- _REQUIREMENT_: Find the line with "[373,167,378,171] - -> [619,112,635,124] 3." in the entries below. Repeat it, every following line, and the line with "[677,255,682,259] - -> [138,359,154,371] 5.", exactly and with nothing added.

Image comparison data
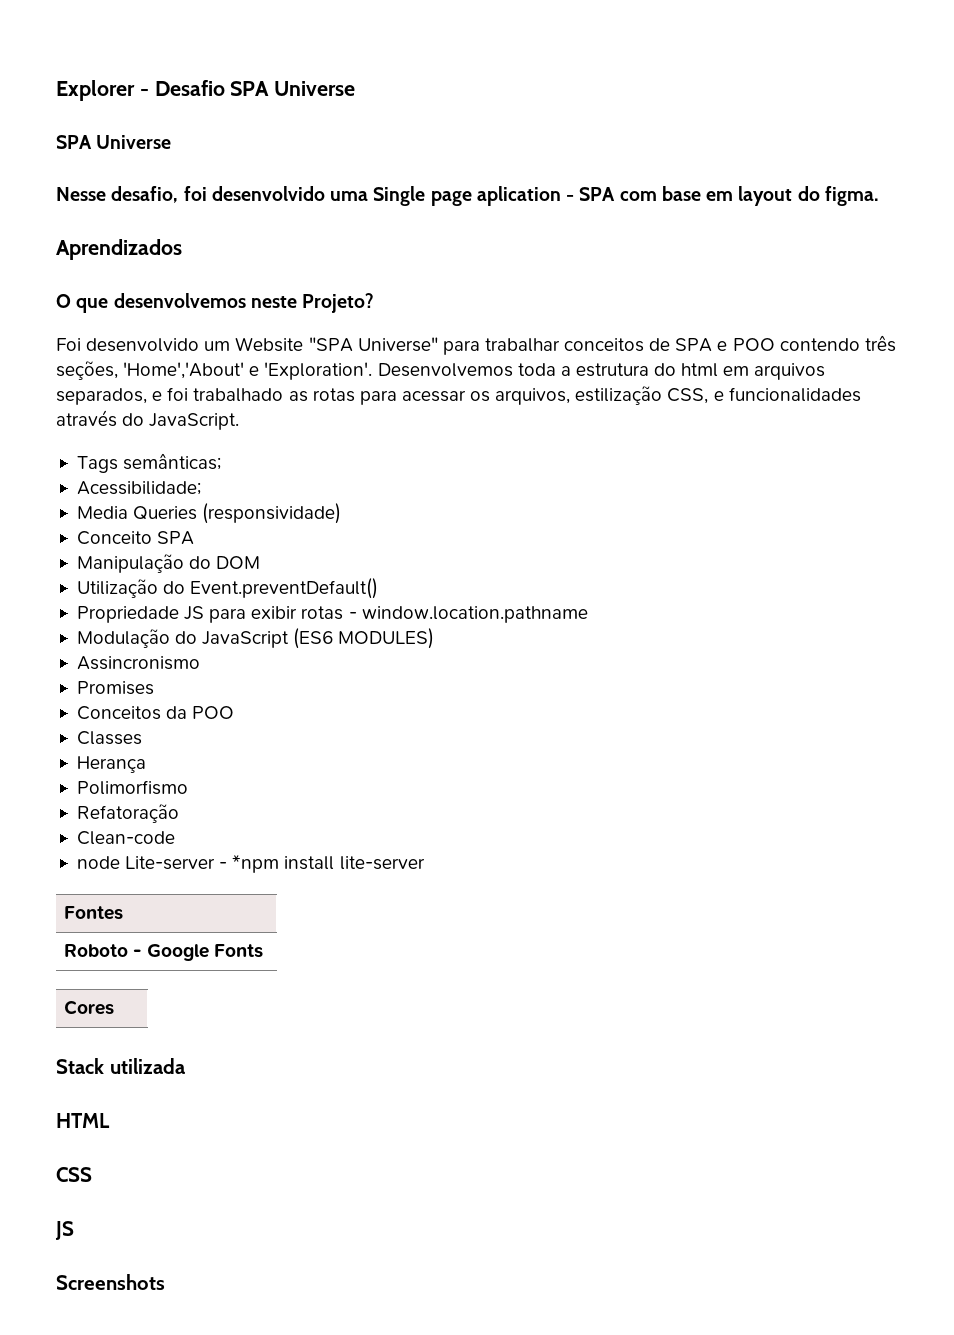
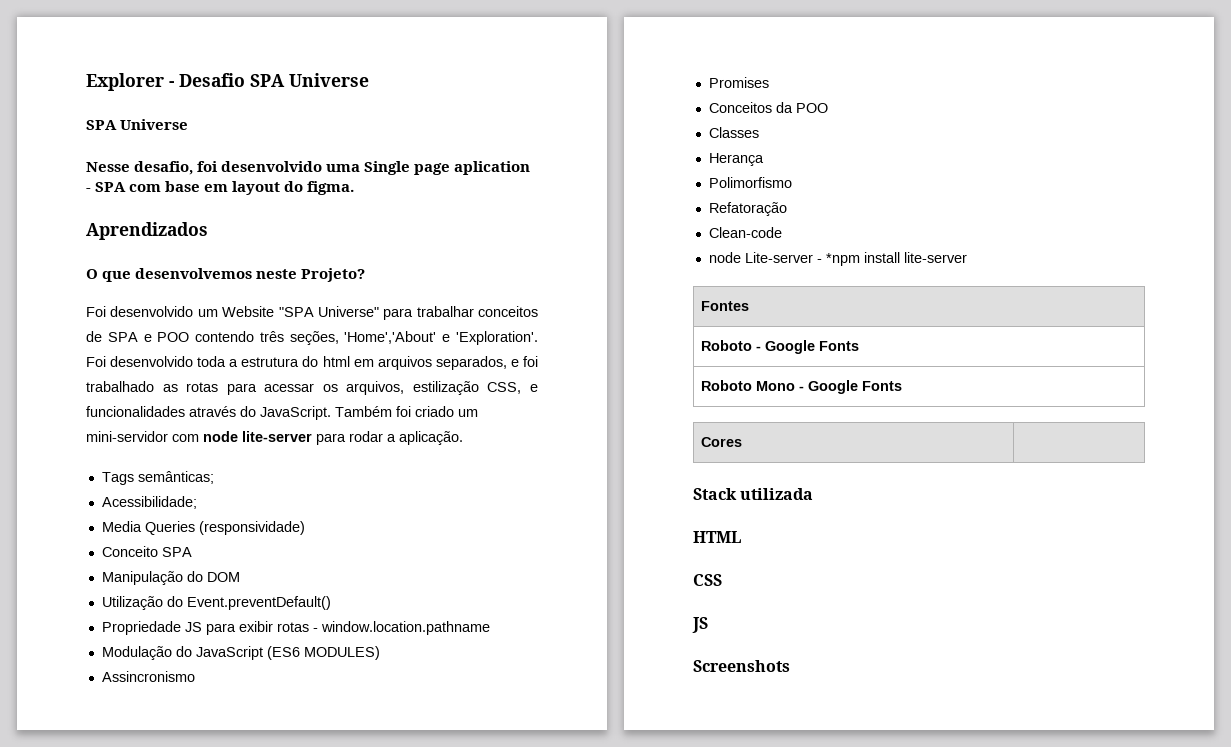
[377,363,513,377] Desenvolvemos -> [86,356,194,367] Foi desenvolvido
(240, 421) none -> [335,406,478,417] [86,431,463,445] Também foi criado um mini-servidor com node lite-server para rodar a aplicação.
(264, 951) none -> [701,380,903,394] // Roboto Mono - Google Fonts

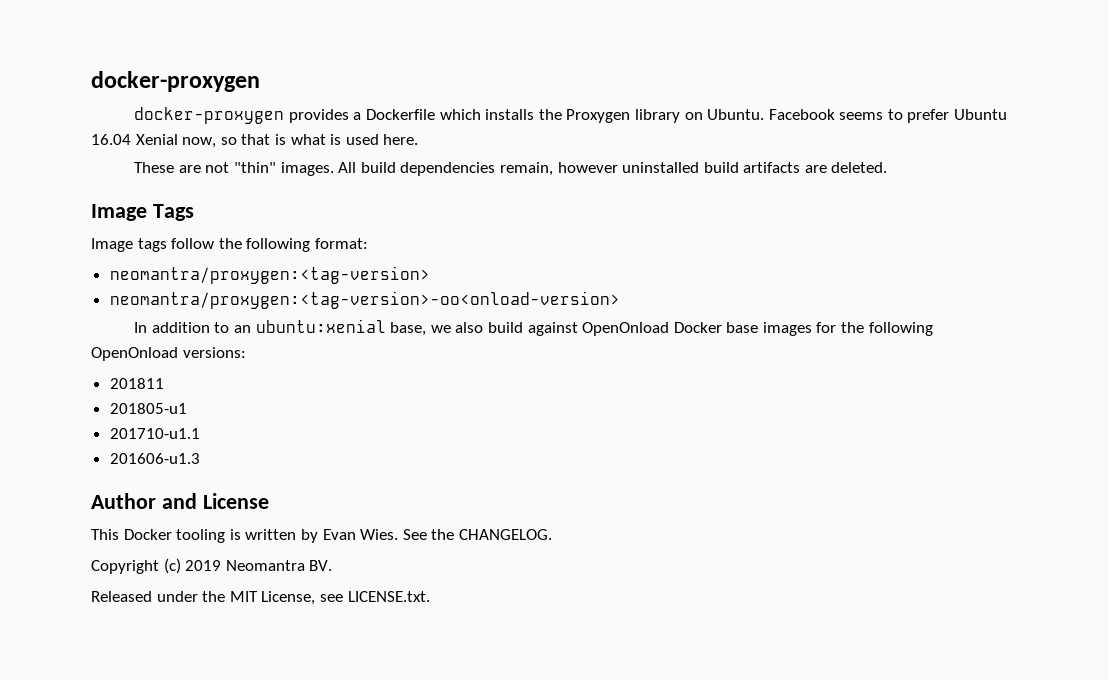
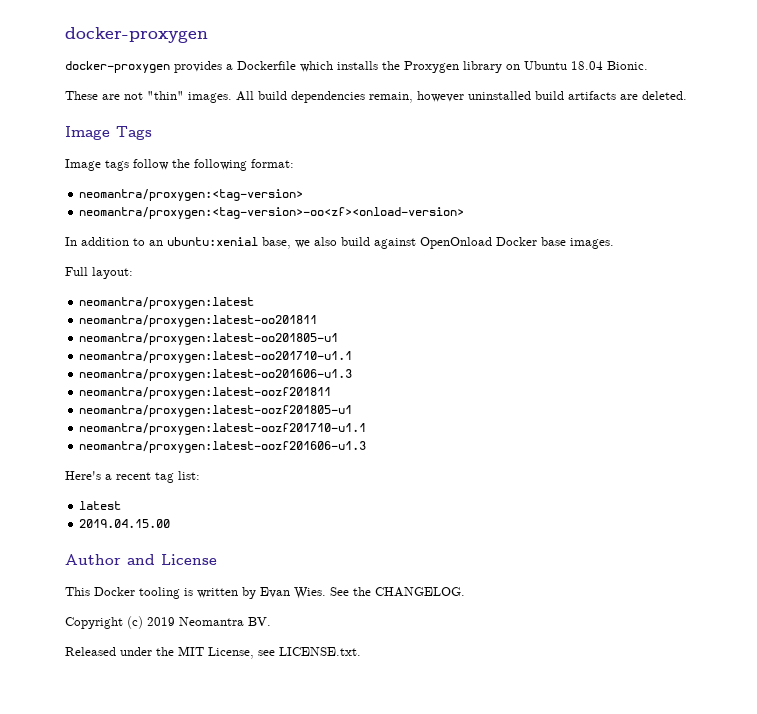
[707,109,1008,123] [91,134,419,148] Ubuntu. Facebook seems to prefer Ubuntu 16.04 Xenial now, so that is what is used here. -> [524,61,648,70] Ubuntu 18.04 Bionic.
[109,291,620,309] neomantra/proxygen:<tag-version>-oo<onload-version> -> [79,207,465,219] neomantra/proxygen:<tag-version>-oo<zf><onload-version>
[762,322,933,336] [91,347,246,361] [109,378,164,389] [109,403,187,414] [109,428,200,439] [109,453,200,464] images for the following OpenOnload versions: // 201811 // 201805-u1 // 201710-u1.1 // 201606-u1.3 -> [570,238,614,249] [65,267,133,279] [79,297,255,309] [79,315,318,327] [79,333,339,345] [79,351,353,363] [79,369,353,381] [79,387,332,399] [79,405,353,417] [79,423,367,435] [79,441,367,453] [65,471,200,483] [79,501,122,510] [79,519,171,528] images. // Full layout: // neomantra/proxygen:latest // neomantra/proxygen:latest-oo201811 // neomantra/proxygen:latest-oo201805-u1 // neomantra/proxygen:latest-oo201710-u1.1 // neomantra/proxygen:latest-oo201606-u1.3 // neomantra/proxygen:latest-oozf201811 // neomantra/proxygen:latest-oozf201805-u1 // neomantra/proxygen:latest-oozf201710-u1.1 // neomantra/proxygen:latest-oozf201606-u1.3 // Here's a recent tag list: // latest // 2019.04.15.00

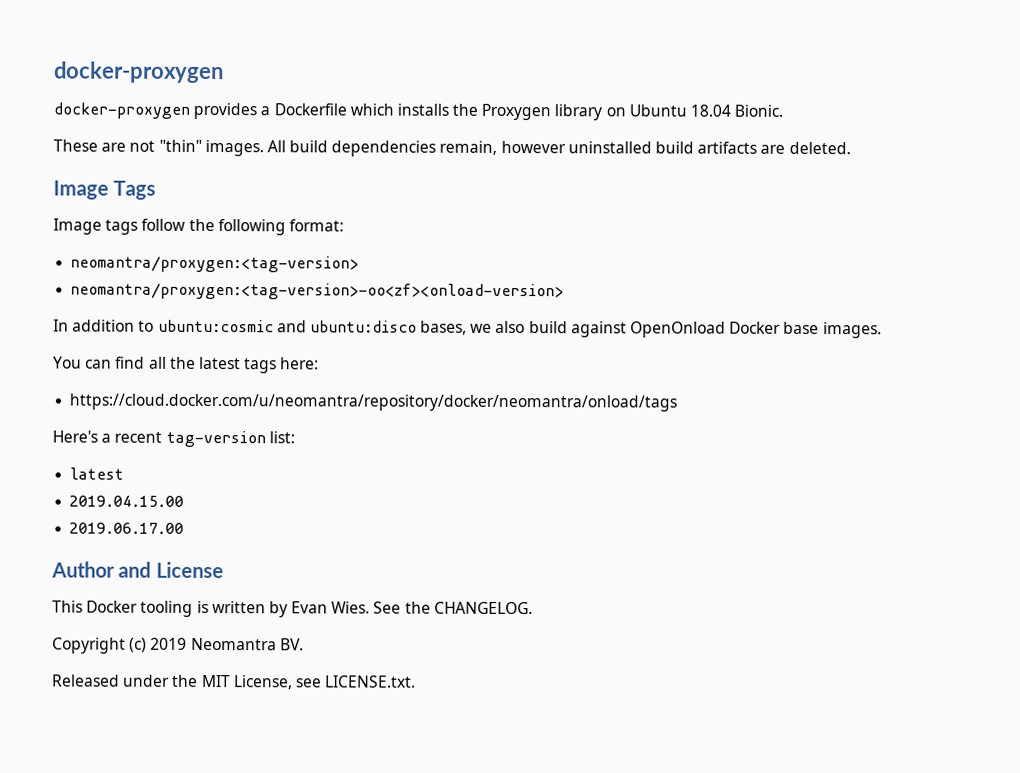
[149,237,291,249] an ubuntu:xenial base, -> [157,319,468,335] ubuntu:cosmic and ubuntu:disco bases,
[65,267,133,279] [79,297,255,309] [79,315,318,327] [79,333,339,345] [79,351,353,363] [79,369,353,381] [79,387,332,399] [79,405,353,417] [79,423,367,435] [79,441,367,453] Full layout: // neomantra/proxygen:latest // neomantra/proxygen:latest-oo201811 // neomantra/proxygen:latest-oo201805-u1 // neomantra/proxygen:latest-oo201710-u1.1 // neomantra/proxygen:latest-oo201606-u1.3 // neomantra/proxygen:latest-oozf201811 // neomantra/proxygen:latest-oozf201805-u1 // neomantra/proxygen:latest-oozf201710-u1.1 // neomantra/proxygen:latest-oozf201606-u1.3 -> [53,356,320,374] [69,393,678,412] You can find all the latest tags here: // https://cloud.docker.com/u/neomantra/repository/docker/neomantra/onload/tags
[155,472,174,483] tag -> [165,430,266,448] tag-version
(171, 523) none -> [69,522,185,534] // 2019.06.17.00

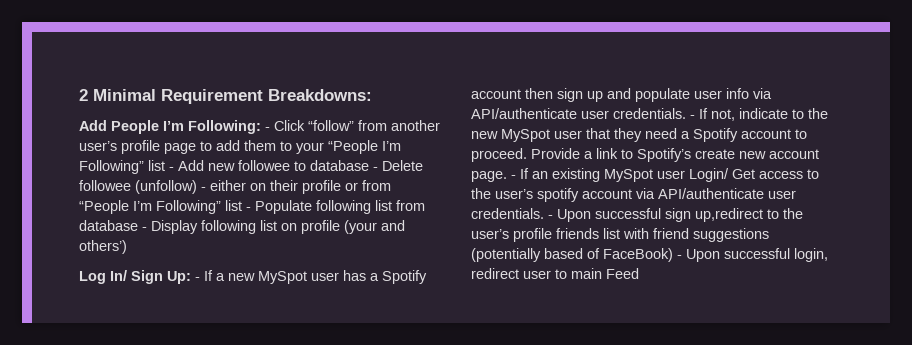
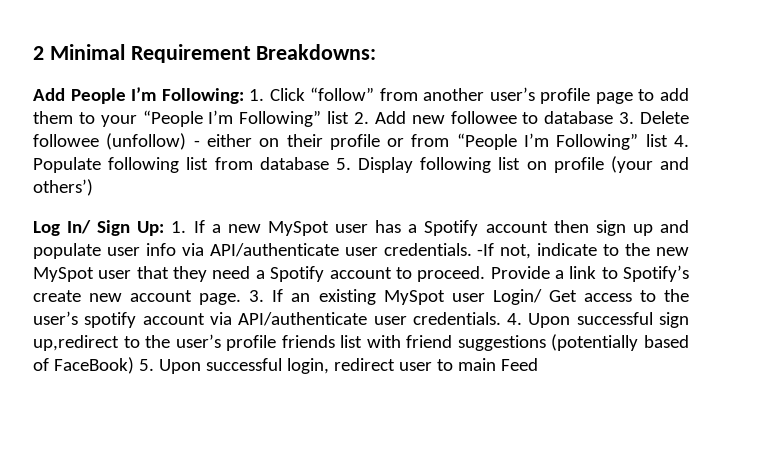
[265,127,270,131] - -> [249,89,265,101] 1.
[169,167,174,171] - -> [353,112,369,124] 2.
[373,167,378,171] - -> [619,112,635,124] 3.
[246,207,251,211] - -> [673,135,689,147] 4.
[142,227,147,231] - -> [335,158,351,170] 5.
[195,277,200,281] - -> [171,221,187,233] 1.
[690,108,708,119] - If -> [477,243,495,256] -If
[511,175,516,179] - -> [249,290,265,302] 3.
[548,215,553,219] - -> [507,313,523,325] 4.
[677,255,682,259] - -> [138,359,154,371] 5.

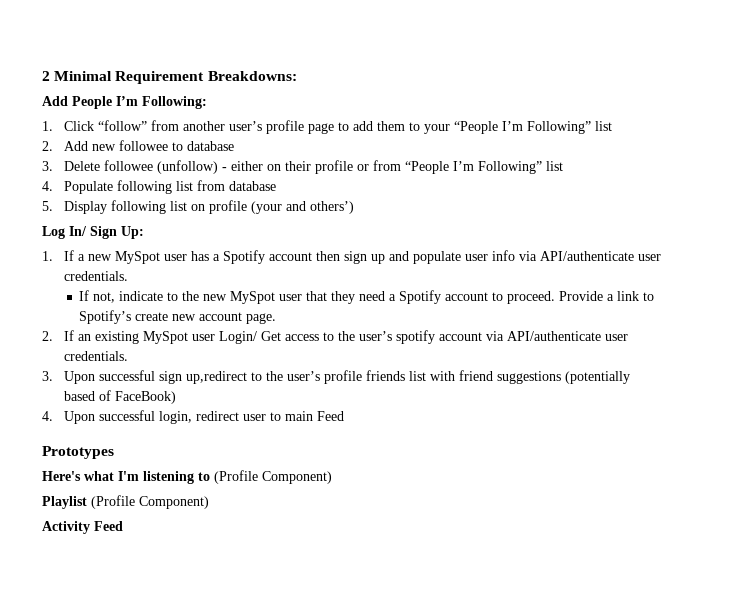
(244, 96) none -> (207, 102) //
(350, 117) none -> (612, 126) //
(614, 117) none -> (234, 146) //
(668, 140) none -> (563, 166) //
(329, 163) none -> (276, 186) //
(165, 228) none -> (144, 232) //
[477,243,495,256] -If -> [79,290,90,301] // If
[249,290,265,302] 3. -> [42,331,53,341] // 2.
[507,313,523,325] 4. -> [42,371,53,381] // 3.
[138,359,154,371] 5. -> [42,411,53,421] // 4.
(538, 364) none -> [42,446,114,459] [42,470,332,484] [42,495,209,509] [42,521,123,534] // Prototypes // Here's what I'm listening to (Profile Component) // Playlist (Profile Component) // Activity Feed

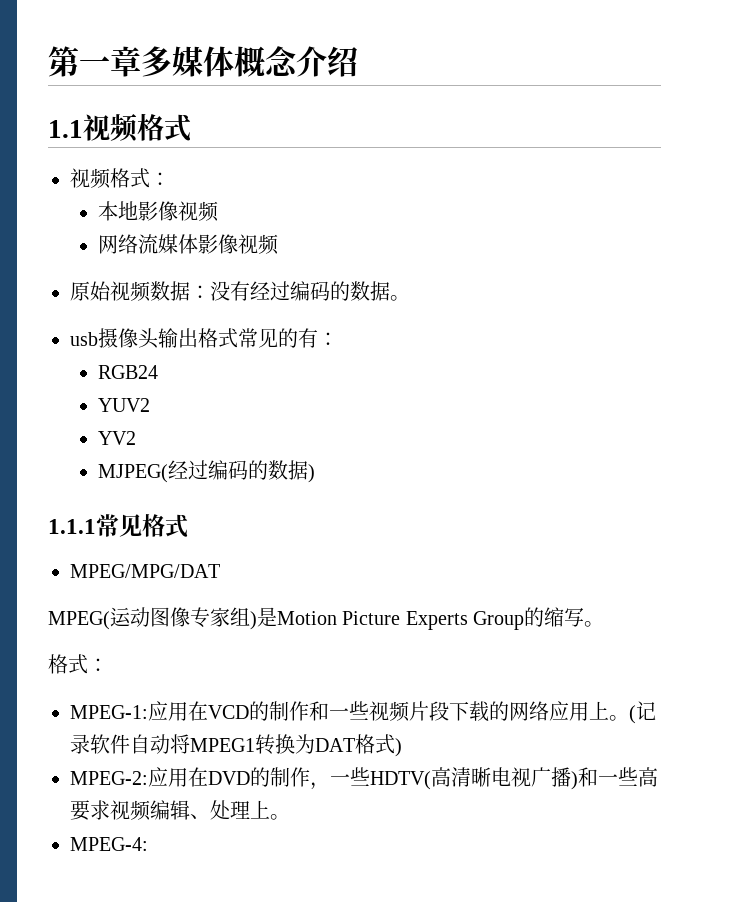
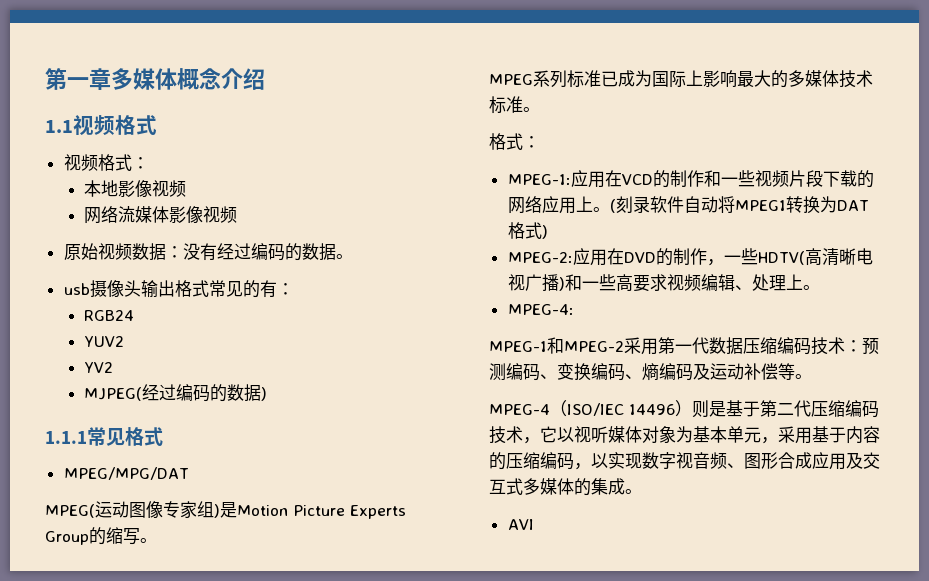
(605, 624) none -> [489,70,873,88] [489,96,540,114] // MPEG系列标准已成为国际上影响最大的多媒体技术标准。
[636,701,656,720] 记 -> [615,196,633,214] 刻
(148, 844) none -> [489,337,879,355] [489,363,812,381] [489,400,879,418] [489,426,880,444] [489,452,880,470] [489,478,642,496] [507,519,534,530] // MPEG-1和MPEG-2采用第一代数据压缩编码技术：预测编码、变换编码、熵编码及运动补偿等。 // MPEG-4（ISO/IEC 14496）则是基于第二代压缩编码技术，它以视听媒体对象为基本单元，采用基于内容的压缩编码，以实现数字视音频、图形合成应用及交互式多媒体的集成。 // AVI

- _THE COMPLETED TASK_:
[373,167,378,171] - -> [619,112,635,124] 3.
[246,207,251,211] - -> [673,135,689,147] 4.
[142,227,147,231] - -> [335,158,351,170] 5.
[195,277,200,281] - -> [171,221,187,233] 1.
[690,108,708,119] - If -> [477,243,495,256] -If
[511,175,516,179] - -> [249,290,265,302] 3.
[548,215,553,219] - -> [507,313,523,325] 4.
[677,255,682,259] - -> [138,359,154,371] 5.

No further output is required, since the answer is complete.